How to complete this task: Leave the pictures out. Return all other data exactly.

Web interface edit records
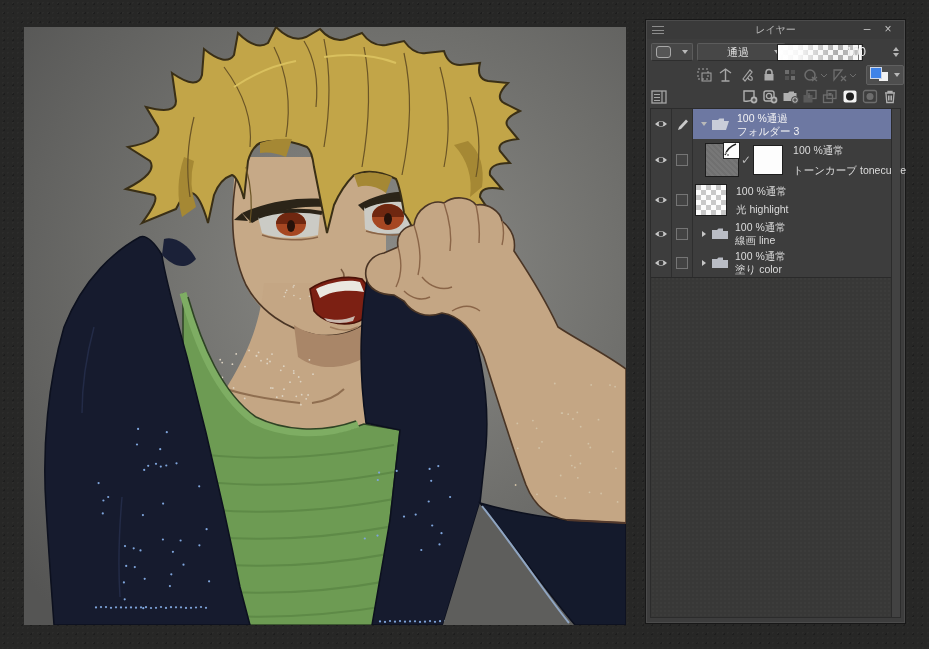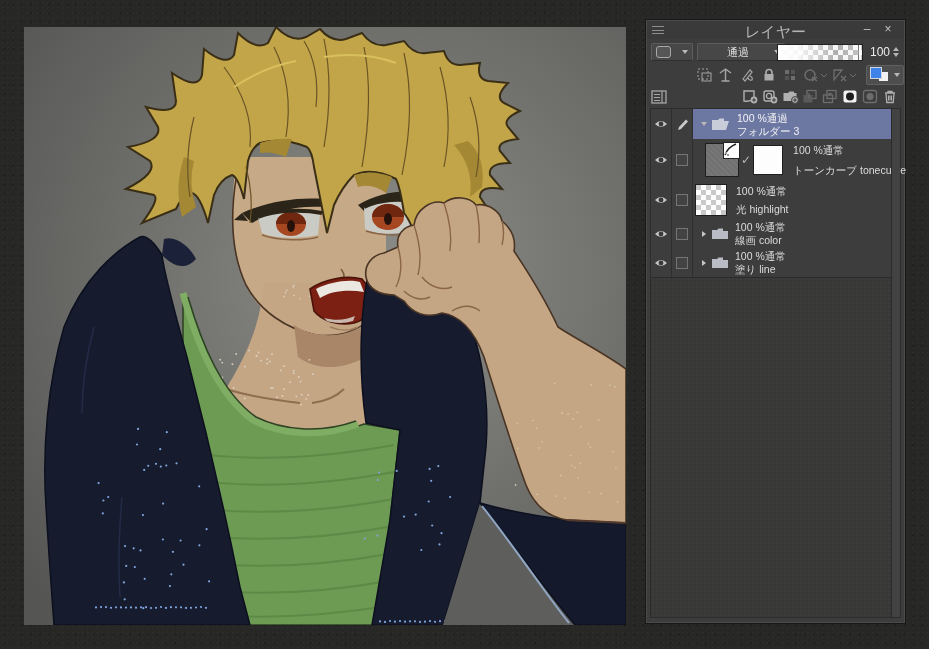--- a/index.html
+++ b/index.html
@@ -9,39 +9,39 @@
        background-image:radial-gradient(rgba(255,255,255,.025) 1px,transparent 1px),
                         radial-gradient(rgba(0,0,0,.22) 1px,transparent 1px);
        background-size:5px 5px,9px 9px;}
   
   .canvas{position:absolute;left:24px;top:27px;width:602px;height:598px;background:#6f6f6c;}
   .canvas svg{display:block;}
   
   .panel{position:absolute;left:646px;top:20px;width:259px;height:603px;background:#3d3d3d;
          border:1px solid #4b4b4b;box-shadow:0 0 0 1px #181818;box-sizing:border-box;}
   .titlebar{position:absolute;left:0;top:0;right:0;height:18px;background:#3a3a3a;}
-  .title{position:absolute;left:0;right:0;top:2px;text-align:center;font-size:15px;color:#b4b4b4;}
+  .title{position:absolute;left:0;right:0;top:2px;text-align:center;font-size:10px;color:#b4b4b4;}
   .hamburger{position:absolute;left:5px;top:5px;width:12px;height:8px;display:flex;flex-direction:column;justify-content:space-between;}
   .hamburger i{height:1px;background:#8d8d8d;}
   .winbtn{position:absolute;top:1px;font-size:12px;color:#c2c2c2;line-height:15px;width:14px;text-align:center;}
   .minimize{right:30px;} .close{right:9px;}
   .ctrlrow{position:absolute;left:0;right:0;display:flex;align-items:center;}
   .row1{top:20px;height:22px;}
   .dd{height:18px;background:#474747;border:1px solid #5c5c5c;border-bottom-color:#2e2e2e;border-radius:2px;
       display:flex;align-items:center;justify-content:space-between;box-sizing:border-box;padding:0 4px;color:#dedede;font-size:11px;}
   .chev{width:0;height:0;border-left:3.5px solid transparent;border-right:3.5px solid transparent;border-top:4px solid #b9b9b9;}
   .chevR{width:0;height:0;border-top:3.5px solid transparent;border-bottom:3.5px solid transparent;border-left:4px solid #c6c6c6;}
   .dd1{position:absolute;left:4px;width:42px;}
   .ddblend{position:absolute;left:50px;width:88px;}
   .roundsq{width:13px;height:10px;border:1.5px solid #a8a8a8;border-radius:3px;background:#565656;}
   .opslider{position:absolute;left:130px;top:3px;width:84px;height:15px;border:1px solid #222;
             background:repeating-conic-gradient(#f4f4f4 0% 25%,#9e9e9e 0% 50%);background-size:10px 10px;}
   .opslider .grad{position:absolute;inset:0;background:linear-gradient(to right,#fff 0%,rgba(255,255,255,.9) 25%,rgba(255,255,255,.15) 70%,rgba(255,255,255,.4) 100%);}
   .opslider .handle{position:absolute;right:1px;top:0;width:2px;height:100%;background:#fafafa;box-shadow:-1px 0 0 rgba(0,0,0,.4);}
-  .spinner{position:absolute;left:216px;width:36px;height:18px;display:flex;align-items:center;justify-content:flex-end;color:#ececec;font-size:12px;}
+  .spinner{position:absolute;left:216px;width:36px;height:18px;display:flex;align-items:center;justify-content:flex-end;color:#ececec;font-size:12px;gap:24px;}
   .spinArrows{display:flex;flex-direction:column;gap:2px;margin-left:3px;}
   .spinArrows .up{width:0;height:0;border-left:3.5px solid transparent;border-right:3.5px solid transparent;border-bottom:4px solid #b4b4b4;}
   .spinArrows .dn{width:0;height:0;border-left:3.5px solid transparent;border-right:3.5px solid transparent;border-top:4px solid #b4b4b4;}
   .row2{top:43px;height:21px;}
   .row3{top:65px;height:21px;}
   .ico{display:flex;align-items:center;justify-content:center;width:20px;height:20px;}
   .dim{opacity:.38;}
   .iconbtn{display:flex;align-items:center;}
   .colorbtn{background:#4e4e4e;border:1px solid #606060;border-radius:2px;height:18px;padding:0 3px;display:flex;align-items:center;gap:2px;}
   .sq-blue{width:10px;height:10px;background:#3f83e8;border:1px solid #cfd7e6;margin-right:-5px;margin-top:-4px;z-index:2;}
@@ -632,21 +632,21 @@
         <div class="cell">
             <span class="cb"></span>
           </div>
         <div class="lcontent" style="padding-left:4px">
           <span class="chevR" style="margin:0 5px"></span>
           <svg class="icon folderglyph" width="18" height="13">
               <path d="M1 3 H6 L7.5 1.5 H12 V4 H17 V12 H1 Z" fill="#b9bcc4"></path>
             </svg>
           <span class="ltext">
             <span>100 %通常</span>
-            <span>線画  color</span>
+            <span>線画  line</span>
           </span>
         </div>
       </div>
 
       <div class="lrow" style="top:139px;height:29px">
         <div class="cell">
           <svg class="icon" width="14" height="10">
               <path d="M1 5 Q7 -1 13 5 Q7 11 1 5 Z" fill="#c6c6c6"></path>
               <circle cx="7" cy="5" r="2.4" fill="#3a3a3a"></circle>
             </svg>
@@ -654,21 +654,21 @@
         <div class="cell">
             <span class="cb"></span>
           </div>
         <div class="lcontent" style="padding-left:4px">
           <span class="chevR" style="margin:0 5px"></span>
           <svg class="icon folderglyph" width="18" height="13">
               <path d="M1 3 H6 L7.5 1.5 H12 V4 H17 V12 H1 Z" fill="#b9bcc4"></path>
             </svg>
           <span class="ltext">
             <span>100 %通常</span>
-            <span>塗り  line</span>
+            <span>塗り  color</span>
           </span>
         </div>
       </div>
 
 
       <div class="scrollbar"></div>
     </div>
   </div>
 </div>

Reply:
--- a/index.html
+++ b/index.html
@@ -9,39 +9,39 @@
        background-image:radial-gradient(rgba(255,255,255,.025) 1px,transparent 1px),
                         radial-gradient(rgba(0,0,0,.22) 1px,transparent 1px);
        background-size:5px 5px,9px 9px;}
   
   .canvas{position:absolute;left:24px;top:27px;width:602px;height:598px;background:#6f6f6c;}
   .canvas svg{display:block;}
   
   .panel{position:absolute;left:646px;top:20px;width:259px;height:603px;background:#3d3d3d;
          border:1px solid #4b4b4b;box-shadow:0 0 0 1px #181818;box-sizing:border-box;}
   .titlebar{position:absolute;left:0;top:0;right:0;height:18px;background:#3a3a3a;}
-  .title{position:absolute;left:0;right:0;top:2px;text-align:center;font-size:15px;color:#b4b4b4;}
+  .title{position:absolute;left:0;right:0;top:2px;text-align:center;font-size:10px;color:#b4b4b4;}
   .hamburger{position:absolute;left:5px;top:5px;width:12px;height:8px;display:flex;flex-direction:column;justify-content:space-between;}
   .hamburger i{height:1px;background:#8d8d8d;}
   .winbtn{position:absolute;top:1px;font-size:12px;color:#c2c2c2;line-height:15px;width:14px;text-align:center;}
   .minimize{right:30px;} .close{right:9px;}
   .ctrlrow{position:absolute;left:0;right:0;display:flex;align-items:center;}
   .row1{top:20px;height:22px;}
   .dd{height:18px;background:#474747;border:1px solid #5c5c5c;border-bottom-color:#2e2e2e;border-radius:2px;
       display:flex;align-items:center;justify-content:space-between;box-sizing:border-box;padding:0 4px;color:#dedede;font-size:11px;}
   .chev{width:0;height:0;border-left:3.5px solid transparent;border-right:3.5px solid transparent;border-top:4px solid #b9b9b9;}
   .chevR{width:0;height:0;border-top:3.5px solid transparent;border-bottom:3.5px solid transparent;border-left:4px solid #c6c6c6;}
   .dd1{position:absolute;left:4px;width:42px;}
   .ddblend{position:absolute;left:50px;width:88px;}
   .roundsq{width:13px;height:10px;border:1.5px solid #a8a8a8;border-radius:3px;background:#565656;}
   .opslider{position:absolute;left:130px;top:3px;width:84px;height:15px;border:1px solid #222;
             background:repeating-conic-gradient(#f4f4f4 0% 25%,#9e9e9e 0% 50%);background-size:10px 10px;}
   .opslider .grad{position:absolute;inset:0;background:linear-gradient(to right,#fff 0%,rgba(255,255,255,.9) 25%,rgba(255,255,255,.15) 70%,rgba(255,255,255,.4) 100%);}
   .opslider .handle{position:absolute;right:1px;top:0;width:2px;height:100%;background:#fafafa;box-shadow:-1px 0 0 rgba(0,0,0,.4);}
-  .spinner{position:absolute;left:216px;width:36px;height:18px;display:flex;align-items:center;justify-content:flex-end;color:#ececec;font-size:12px;}
+  .spinner{position:absolute;left:216px;width:36px;height:18px;display:flex;align-items:center;justify-content:flex-end;color:#ececec;font-size:12px;gap:24px;}
   .spinArrows{display:flex;flex-direction:column;gap:2px;margin-left:3px;}
   .spinArrows .up{width:0;height:0;border-left:3.5px solid transparent;border-right:3.5px solid transparent;border-bottom:4px solid #b4b4b4;}
   .spinArrows .dn{width:0;height:0;border-left:3.5px solid transparent;border-right:3.5px solid transparent;border-top:4px solid #b4b4b4;}
   .row2{top:43px;height:21px;}
   .row3{top:65px;height:21px;}
   .ico{display:flex;align-items:center;justify-content:center;width:20px;height:20px;}
   .dim{opacity:.38;}
   .iconbtn{display:flex;align-items:center;}
   .colorbtn{background:#4e4e4e;border:1px solid #606060;border-radius:2px;height:18px;padding:0 3px;display:flex;align-items:center;gap:2px;}
   .sq-blue{width:10px;height:10px;background:#3f83e8;border:1px solid #cfd7e6;margin-right:-5px;margin-top:-4px;z-index:2;}
@@ -632,21 +632,21 @@
         <div class="cell">
             <span class="cb"></span>
           </div>
         <div class="lcontent" style="padding-left:4px">
           <span class="chevR" style="margin:0 5px"></span>
           <svg class="icon folderglyph" width="18" height="13">
               <path d="M1 3 H6 L7.5 1.5 H12 V4 H17 V12 H1 Z" fill="#b9bcc4"></path>
             </svg>
           <span class="ltext">
             <span>100 %通常</span>
-            <span>線画  color</span>
+            <span>線画  line</span>
           </span>
         </div>
       </div>
 
       <div class="lrow" style="top:139px;height:29px">
         <div class="cell">
           <svg class="icon" width="14" height="10">
               <path d="M1 5 Q7 -1 13 5 Q7 11 1 5 Z" fill="#c6c6c6"></path>
               <circle cx="7" cy="5" r="2.4" fill="#3a3a3a"></circle>
             </svg>
@@ -654,21 +654,21 @@
         <div class="cell">
             <span class="cb"></span>
           </div>
         <div class="lcontent" style="padding-left:4px">
           <span class="chevR" style="margin:0 5px"></span>
           <svg class="icon folderglyph" width="18" height="13">
               <path d="M1 3 H6 L7.5 1.5 H12 V4 H17 V12 H1 Z" fill="#b9bcc4"></path>
             </svg>
           <span class="ltext">
             <span>100 %通常</span>
-            <span>塗り  line</span>
+            <span>塗り  color</span>
           </span>
         </div>
       </div>
 
 
       <div class="scrollbar"></div>
     </div>
   </div>
 </div>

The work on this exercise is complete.